Bay leaf (plural bay leaves) refers to the aromatic leaf of the bay laurel (Laurus nobilis, Lauraceae). Fresh or dried bay leaves are used in cooking for their distinctive flavor and fragrance. The leaves are often used to flavor soups, stews, braises and pâtés in Mediterranean cuisine. The fresh leaves are very mild and do not develop their full flavor until several weeks after picking and drying.
If eaten whole, bay leaves are pungent and have a sharp, bitter taste. As with many spices and flavorings, the fragrance of the bay leaf is more noticeable than its taste. When dried, the fragrance is herbal, slightly floral, and somewhat similar to oregano and thyme. Myrcene, which is a component of many Essential Oils used in perfumery, can be extracted from the bay leaf. They also contain the essential oil eugenol.
A fresh, good quality product has an attractive green color, especially on the top of the leaf, and contains few fragments. Leaves which have been stored for too long are yellowish-brown, brittle and include fragments.
While fresh leaves are seldom available in markets today, dried bay leaves have become one of the most commonly used herbs in American kitchens and cuisines around the world. The leaves impart a delicate aromatic scent and a sweet, but mildly bitter flavor.
Bay leaves are used as an additive in food preparation and in pharmaceutics. The spicy flavor is attributable to the content of essential oils, especially cineole.

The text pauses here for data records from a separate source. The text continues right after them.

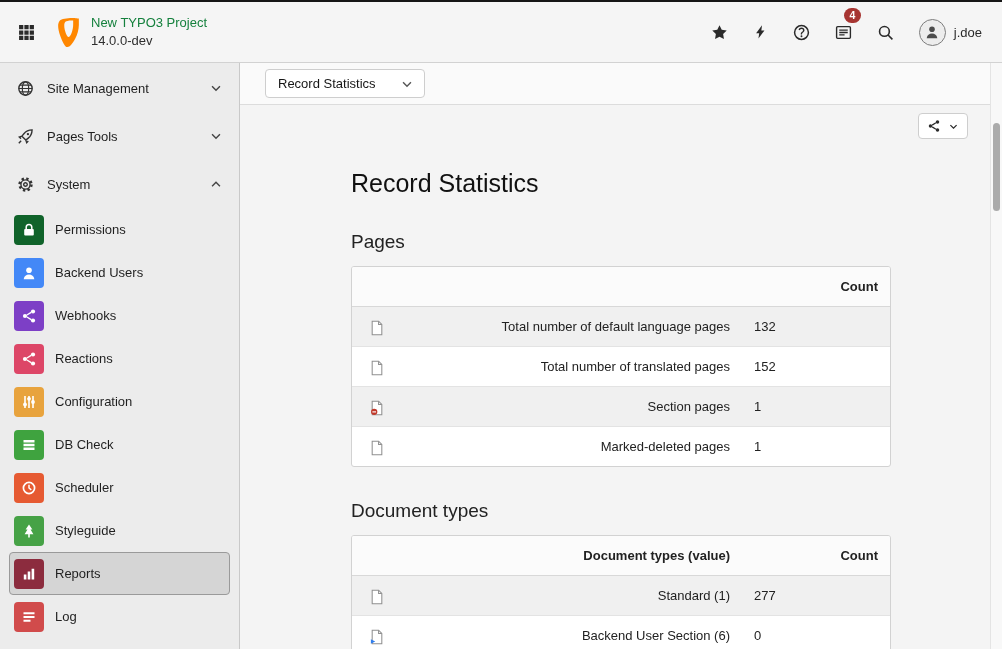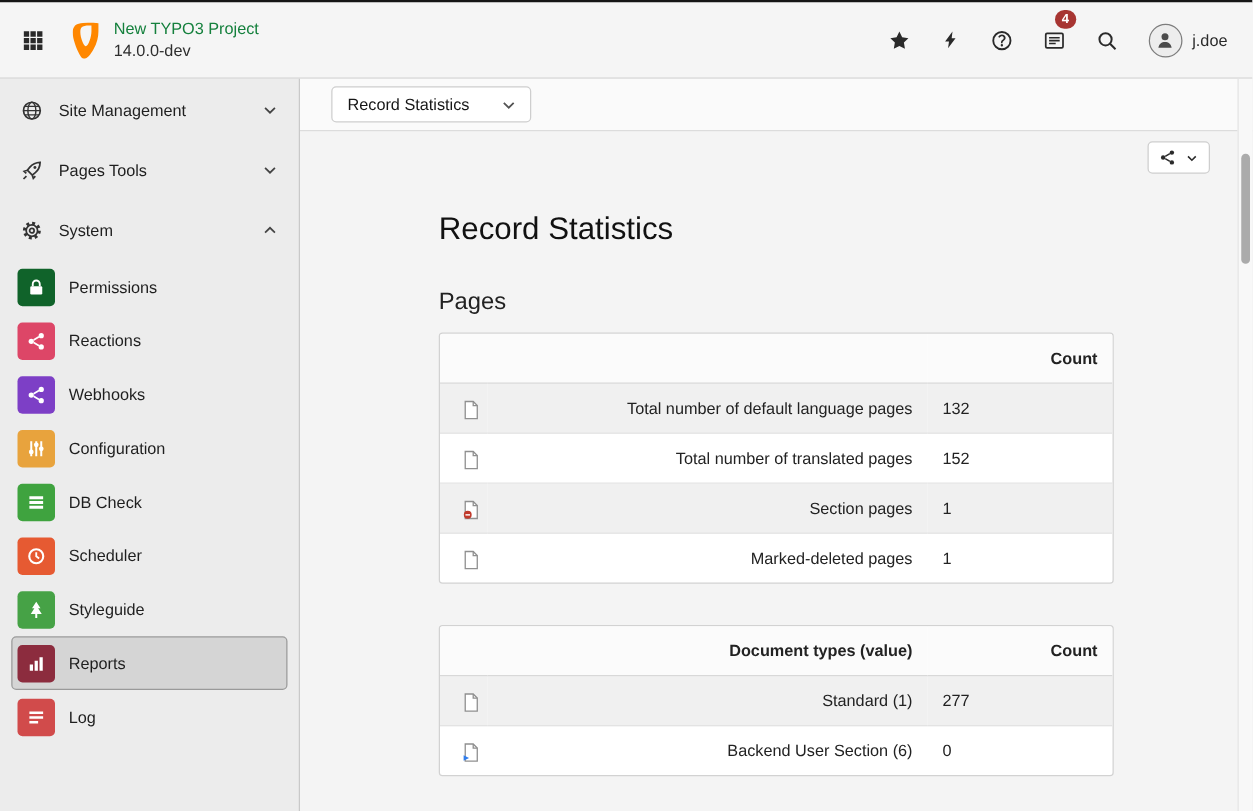"Backend Users" div.sb-item { html: none -> <div> <span> <svg> <circle></circle> <path></path> </svg> </span> <span>Backend Users</span> </div> }
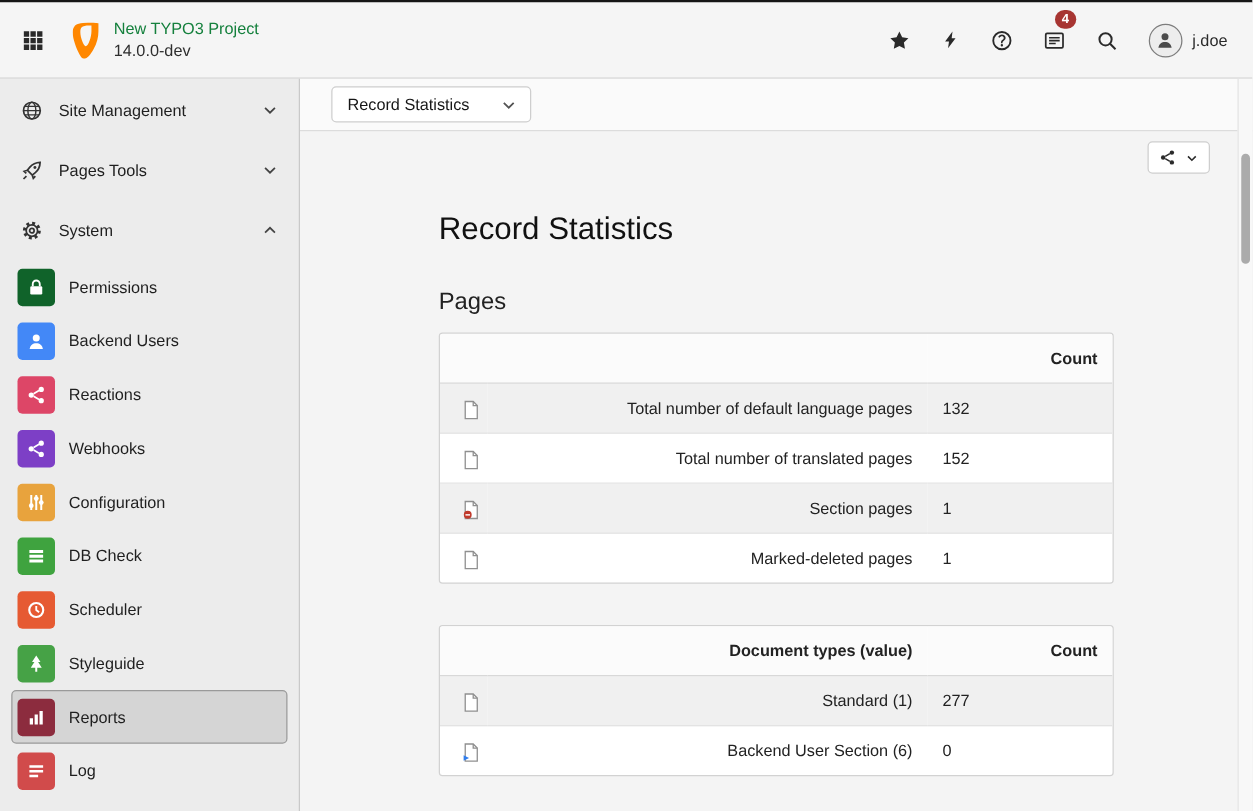"Reactions" div.sb-item { order: before "Webhooks" -> after "Webhooks" }
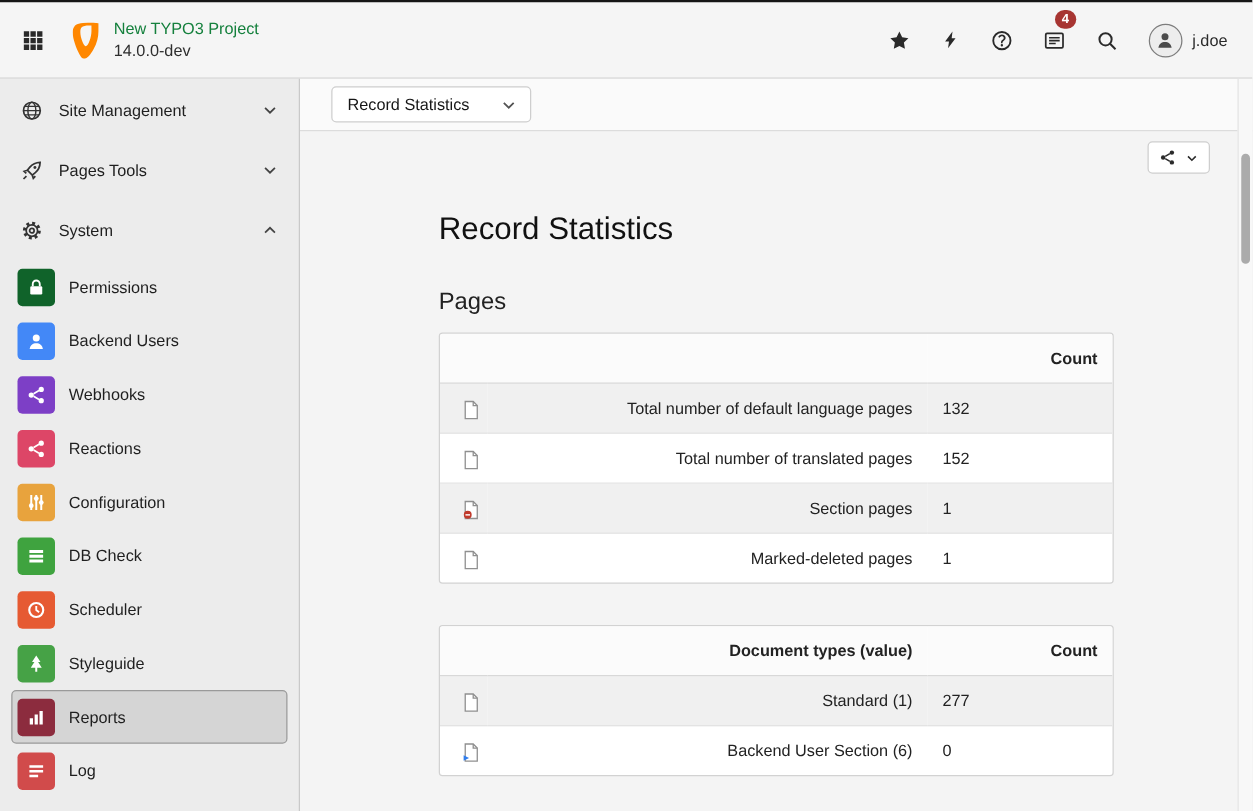"Document types" h2.sec-heading { html: none -> <h2>Document types</h2> }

Bay leaves are used in particular to season meat (e.g. game), fish dishes, sauces, fish marinades and pickled vegetables.
Shipment / Storage
Bay leaves are usually transported in cartons and jute fabric bales. Standard containers may be used, subject to compliance with lower limits for water content of goods, packaging and container flooring.
Provided that the recommended storage conditions are complied with, bay leaves may be kept for up to 24 months; otherwise they loose their flavor quickly.
Favorable travel temperature range: 5 – 25°C.
If the product is at “shipping dryness”, it does not have to be ventilated during transport. However, if the water content does not meet these guidelines, the recommended ventilation conditions are 6 air changes/hour (airing).
In order to avoid formation of mold, the stowage space should be cool, dry and, most particularly, easy to ventilate.
- Moisture/mould damage
- Mechanical damage (fragile)
- An elevated moisture content and excessively high temperatures create a risk of self-heating.
- Bay leaves may be infested by rats, mice and beetles (in particular drugstore beetles, hump spider beetles, Australian spider beetles and golden spider beetles) and moths (dried fruit and cacao moths) and mites.